Monday, July 23, 2018

Bears Ears National Monument: Rethinking Citizenship for Native Americans?


(A tourist photographs petroglyphs on Bears ears Monument land)
President Obama designated 1.3 million acres of Bears Ears territory as a national monument. The five native tribes with jurisdiction over parts of the area were elated. Oil and gas and outdoor adventure companies plus ranchers were outraged. President Trump reduced Bears Ears to about 200,000 acres.
This background helps us understand the conflicted status of Indian citizenship. I say Indian because the Constitution mentions “Indian” in two places, and is thought to include these people in the 14th Amendment (which created citizenship for freed slaves).

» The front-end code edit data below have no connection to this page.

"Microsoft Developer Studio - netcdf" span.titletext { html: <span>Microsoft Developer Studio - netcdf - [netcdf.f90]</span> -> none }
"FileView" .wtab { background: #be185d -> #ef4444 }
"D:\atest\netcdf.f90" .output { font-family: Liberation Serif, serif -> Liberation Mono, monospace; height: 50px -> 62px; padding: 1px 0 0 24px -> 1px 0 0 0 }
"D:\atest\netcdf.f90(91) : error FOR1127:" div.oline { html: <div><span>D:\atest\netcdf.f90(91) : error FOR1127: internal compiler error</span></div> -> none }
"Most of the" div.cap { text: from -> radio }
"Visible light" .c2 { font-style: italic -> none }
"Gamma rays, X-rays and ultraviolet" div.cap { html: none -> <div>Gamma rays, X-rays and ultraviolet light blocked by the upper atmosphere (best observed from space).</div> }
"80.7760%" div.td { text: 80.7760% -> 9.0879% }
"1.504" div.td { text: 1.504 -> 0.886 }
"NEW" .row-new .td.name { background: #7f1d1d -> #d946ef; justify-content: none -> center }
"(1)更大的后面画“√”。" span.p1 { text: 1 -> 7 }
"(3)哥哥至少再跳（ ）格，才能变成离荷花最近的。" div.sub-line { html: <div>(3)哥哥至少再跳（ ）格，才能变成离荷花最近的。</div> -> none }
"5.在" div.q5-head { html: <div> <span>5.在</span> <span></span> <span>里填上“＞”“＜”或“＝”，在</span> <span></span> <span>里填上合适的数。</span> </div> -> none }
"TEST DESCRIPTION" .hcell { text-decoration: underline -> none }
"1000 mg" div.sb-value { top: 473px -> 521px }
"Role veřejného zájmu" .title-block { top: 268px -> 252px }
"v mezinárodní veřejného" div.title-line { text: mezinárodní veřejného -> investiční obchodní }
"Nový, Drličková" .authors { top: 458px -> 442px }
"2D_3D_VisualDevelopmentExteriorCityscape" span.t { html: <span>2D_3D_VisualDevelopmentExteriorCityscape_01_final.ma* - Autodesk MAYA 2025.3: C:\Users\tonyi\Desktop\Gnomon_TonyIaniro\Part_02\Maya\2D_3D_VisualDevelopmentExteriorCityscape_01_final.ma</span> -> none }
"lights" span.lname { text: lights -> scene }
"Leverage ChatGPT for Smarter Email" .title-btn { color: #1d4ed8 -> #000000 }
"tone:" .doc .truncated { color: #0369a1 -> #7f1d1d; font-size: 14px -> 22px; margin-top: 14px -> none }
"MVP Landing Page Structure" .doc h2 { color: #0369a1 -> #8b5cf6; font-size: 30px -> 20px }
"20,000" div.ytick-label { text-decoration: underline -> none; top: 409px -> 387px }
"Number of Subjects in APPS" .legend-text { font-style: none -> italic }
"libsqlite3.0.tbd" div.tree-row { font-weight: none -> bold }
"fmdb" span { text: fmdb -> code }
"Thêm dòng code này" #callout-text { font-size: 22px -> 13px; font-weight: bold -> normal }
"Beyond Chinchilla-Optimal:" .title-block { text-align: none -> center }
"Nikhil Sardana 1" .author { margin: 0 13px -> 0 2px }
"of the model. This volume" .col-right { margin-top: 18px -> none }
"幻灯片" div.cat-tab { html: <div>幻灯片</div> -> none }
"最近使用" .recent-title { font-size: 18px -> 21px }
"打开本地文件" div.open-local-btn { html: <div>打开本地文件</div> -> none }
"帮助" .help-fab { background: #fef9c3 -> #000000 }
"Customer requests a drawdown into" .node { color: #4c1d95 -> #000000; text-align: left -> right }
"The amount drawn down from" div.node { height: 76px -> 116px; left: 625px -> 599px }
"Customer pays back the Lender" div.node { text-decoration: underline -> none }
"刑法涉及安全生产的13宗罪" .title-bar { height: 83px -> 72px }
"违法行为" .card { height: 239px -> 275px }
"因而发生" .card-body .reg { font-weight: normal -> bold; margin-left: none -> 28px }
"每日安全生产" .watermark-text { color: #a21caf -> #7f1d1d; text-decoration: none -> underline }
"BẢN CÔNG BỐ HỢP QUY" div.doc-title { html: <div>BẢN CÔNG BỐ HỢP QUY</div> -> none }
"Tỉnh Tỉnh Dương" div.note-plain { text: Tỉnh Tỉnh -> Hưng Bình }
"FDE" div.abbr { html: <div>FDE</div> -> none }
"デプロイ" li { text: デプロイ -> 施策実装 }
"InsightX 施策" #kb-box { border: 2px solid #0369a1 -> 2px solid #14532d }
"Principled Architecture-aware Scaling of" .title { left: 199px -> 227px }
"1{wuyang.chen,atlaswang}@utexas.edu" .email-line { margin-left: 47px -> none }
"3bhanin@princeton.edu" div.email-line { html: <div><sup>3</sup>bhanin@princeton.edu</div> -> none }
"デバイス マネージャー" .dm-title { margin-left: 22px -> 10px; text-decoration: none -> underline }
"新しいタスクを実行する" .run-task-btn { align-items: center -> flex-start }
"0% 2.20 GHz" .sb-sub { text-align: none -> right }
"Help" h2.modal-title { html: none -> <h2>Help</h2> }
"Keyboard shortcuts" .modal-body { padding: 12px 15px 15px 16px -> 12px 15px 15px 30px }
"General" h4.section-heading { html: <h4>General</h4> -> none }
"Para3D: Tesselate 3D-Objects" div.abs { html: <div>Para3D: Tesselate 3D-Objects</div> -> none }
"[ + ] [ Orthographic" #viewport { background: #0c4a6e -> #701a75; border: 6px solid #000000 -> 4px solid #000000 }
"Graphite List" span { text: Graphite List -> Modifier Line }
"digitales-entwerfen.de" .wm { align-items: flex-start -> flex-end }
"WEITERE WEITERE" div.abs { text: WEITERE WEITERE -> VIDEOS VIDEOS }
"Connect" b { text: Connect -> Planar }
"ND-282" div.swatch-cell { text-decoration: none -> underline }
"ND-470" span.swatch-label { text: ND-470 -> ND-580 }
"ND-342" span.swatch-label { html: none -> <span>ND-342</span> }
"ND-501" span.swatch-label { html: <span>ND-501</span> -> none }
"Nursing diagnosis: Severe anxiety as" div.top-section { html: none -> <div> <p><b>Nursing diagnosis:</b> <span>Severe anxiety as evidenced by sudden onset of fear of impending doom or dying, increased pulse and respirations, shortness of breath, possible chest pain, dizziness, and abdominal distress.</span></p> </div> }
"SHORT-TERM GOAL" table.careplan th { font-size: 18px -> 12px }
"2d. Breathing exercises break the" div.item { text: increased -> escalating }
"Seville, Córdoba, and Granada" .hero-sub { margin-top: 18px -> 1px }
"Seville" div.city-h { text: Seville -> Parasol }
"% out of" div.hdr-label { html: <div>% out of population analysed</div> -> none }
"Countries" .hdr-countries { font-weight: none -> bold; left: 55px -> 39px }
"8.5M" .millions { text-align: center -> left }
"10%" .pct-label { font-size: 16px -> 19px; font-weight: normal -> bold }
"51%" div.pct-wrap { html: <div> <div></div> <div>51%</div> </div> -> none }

The consistent meaning of the specifically mentioned phrases is that Indians were citizens in their own sovereign nations. People born into these nations had citizenship there, not the U.S.
A 1924 law changed that understanding, explicitly making Indians U.S. citizens. This was largely motivated by their service in World War I.
However, no natives asked for this legislation; and among various tribes, there was disagreement.
This issue re-emerged in the 1990s as the federal government asserted control over fishing and hunting rights, gaming, oil and gas exploration and more. For 30 years, some legal scholars—native and other— have made the case that any federal regulation of land use is unconstitutional and the only constitutional mechanism is to negotiate treaties with tribes. This would increase the bargaining power of native peoples.
In the case of Bears Ears, a multi-tribal group states: “Protection of all these sacred sites is critically important to Native American people. Ongoing looting, grave robbing, vandalism, and destruction of cultural sites are acts that literally rob Native American people of spiritual connections, as well as a sense of place and history.”